WORK REQUEST :: For each record, copy the text exactly and omit any picture it holds.

Saved entries
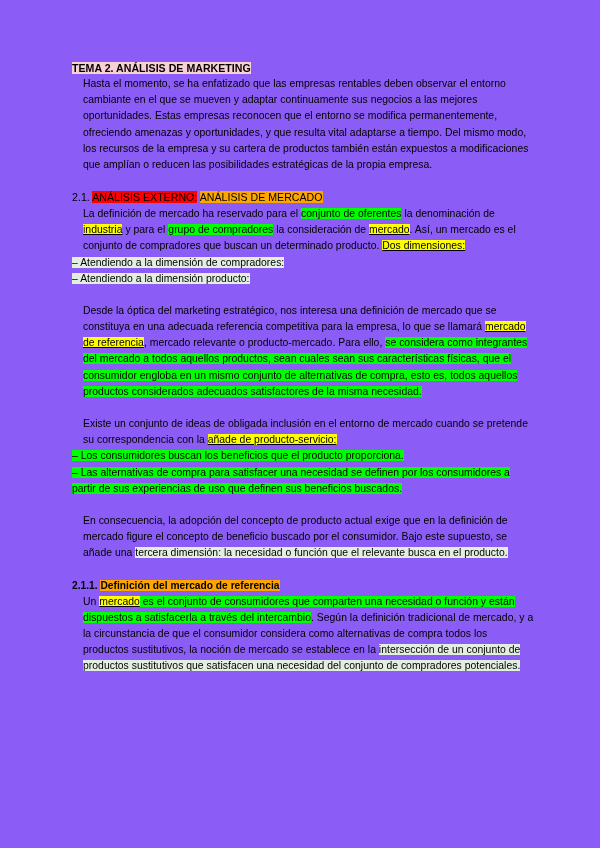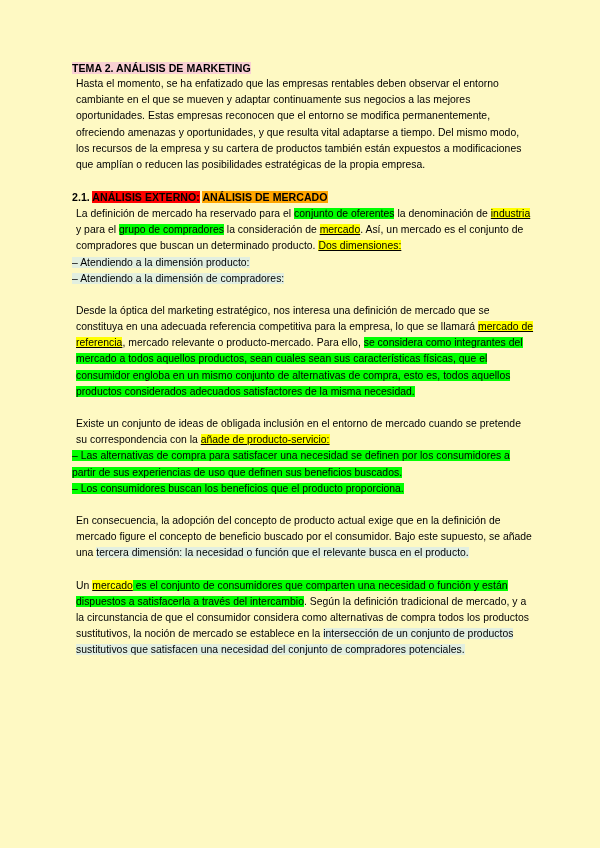"TEMA 2. ANÁLISIS DE MARKETING" .page { background: #fef9c3 -> #8b5cf6 }
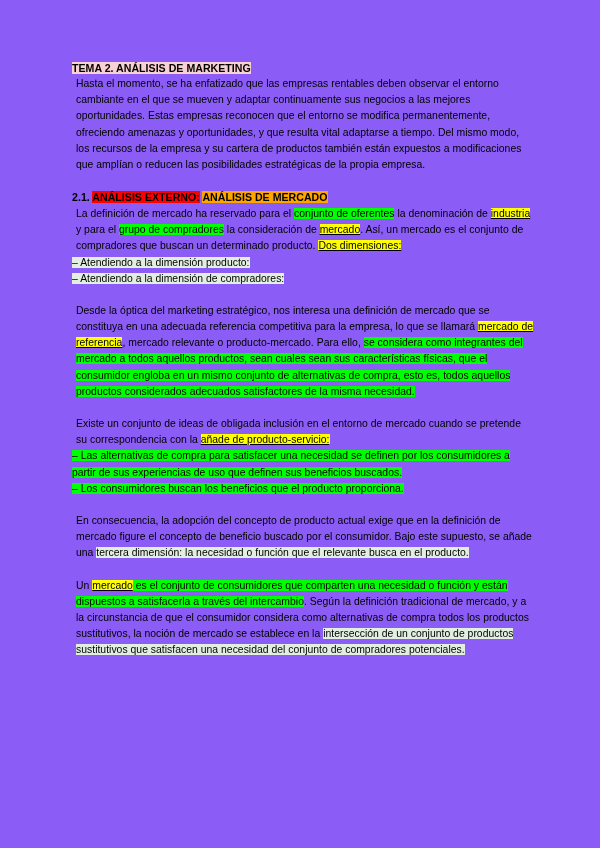"Hasta el momento, se ha" .para { margin: 0 0 0 4px -> 0 0 0 11px }
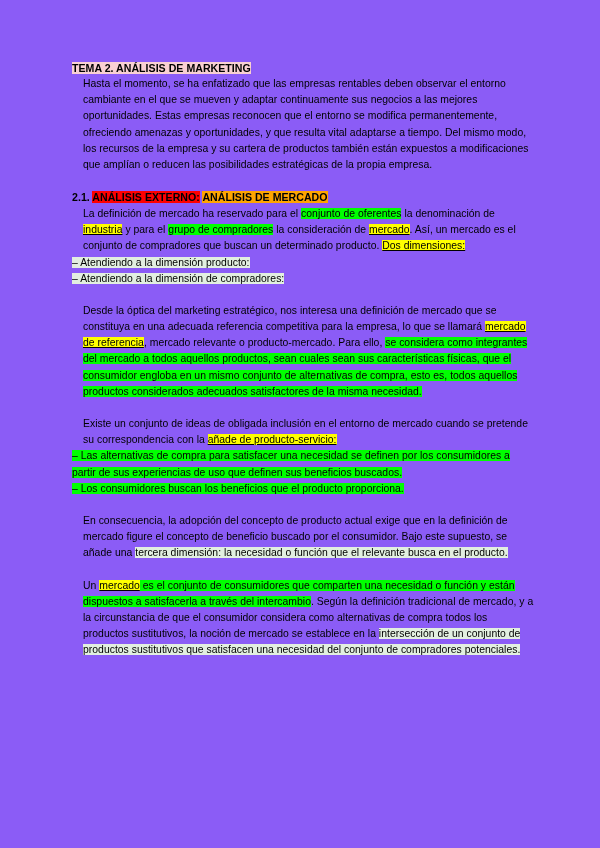"2.1. ANÁLISIS EXTERNO: ANÁLISIS DE" .heading-2 { font-weight: bold -> normal }
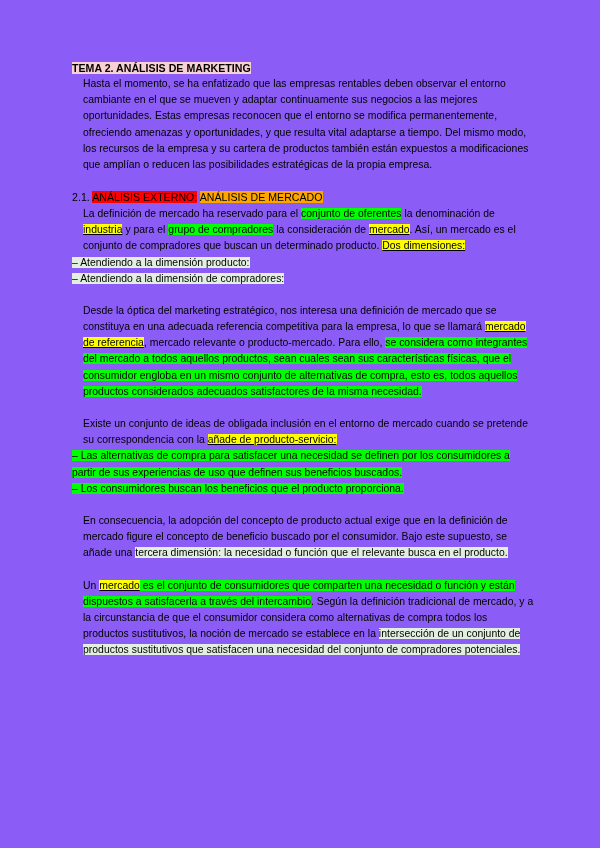"– Atendiendo a la dimensión" p.list-line { order: before "– Atendiendo a la dimensión de" -> after "– Atendiendo a la dimensión de" }
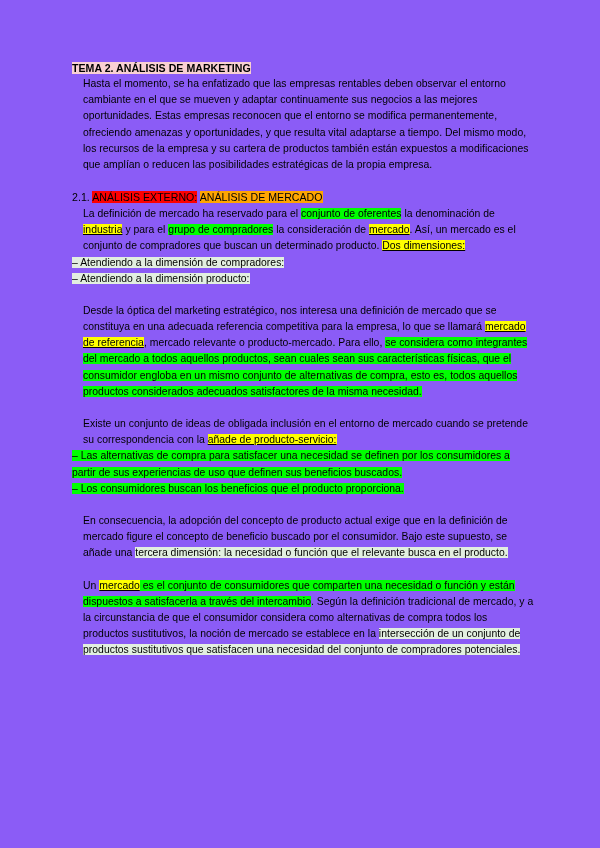"– Las alternativas de compra" p.list-line { order: before "– Los consumidores buscan los" -> after "– Los consumidores buscan los" }
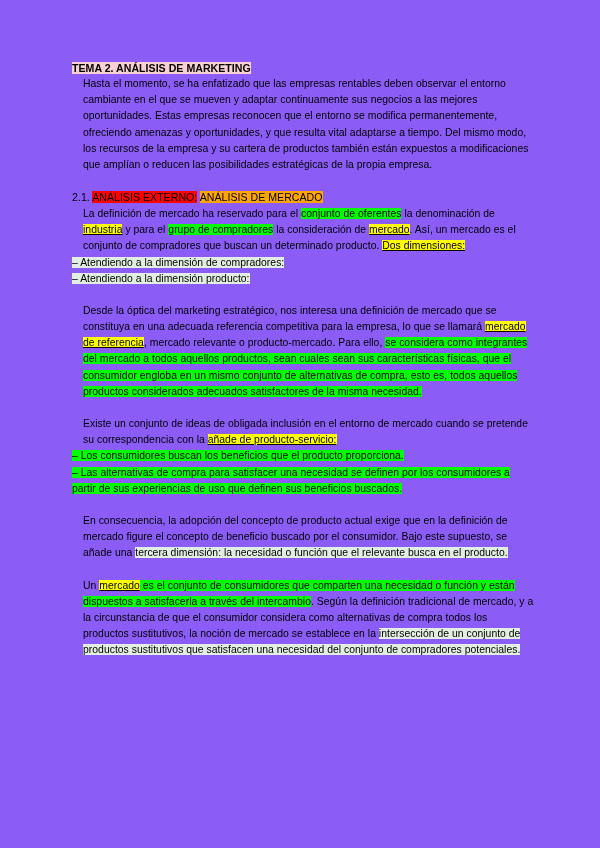"2.1.1. Definición del mercado de" p.heading-3 { html: none -> <p><span>2.1.1. </span><mark>Definición del mercado de referencia</mark></p> }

TASK OUTPUT ::
"TEMA 2. ANÁLISIS DE MARKETING" .page { background: #fef9c3 -> #8b5cf6 }
"Hasta el momento, se ha" .para { margin: 0 0 0 4px -> 0 0 0 11px }
"2.1. ANÁLISIS EXTERNO: ANÁLISIS DE" .heading-2 { font-weight: bold -> normal }
"– Atendiendo a la dimensión" p.list-line { order: before "– Atendiendo a la dimensión de" -> after "– Atendiendo a la dimensión de" }
"– Las alternativas de compra" p.list-line { order: before "– Los consumidores buscan los" -> after "– Los consumidores buscan los" }
"2.1.1. Definición del mercado de" p.heading-3 { html: none -> <p><span>2.1.1. </span><mark>Definición del mercado de referencia</mark></p> }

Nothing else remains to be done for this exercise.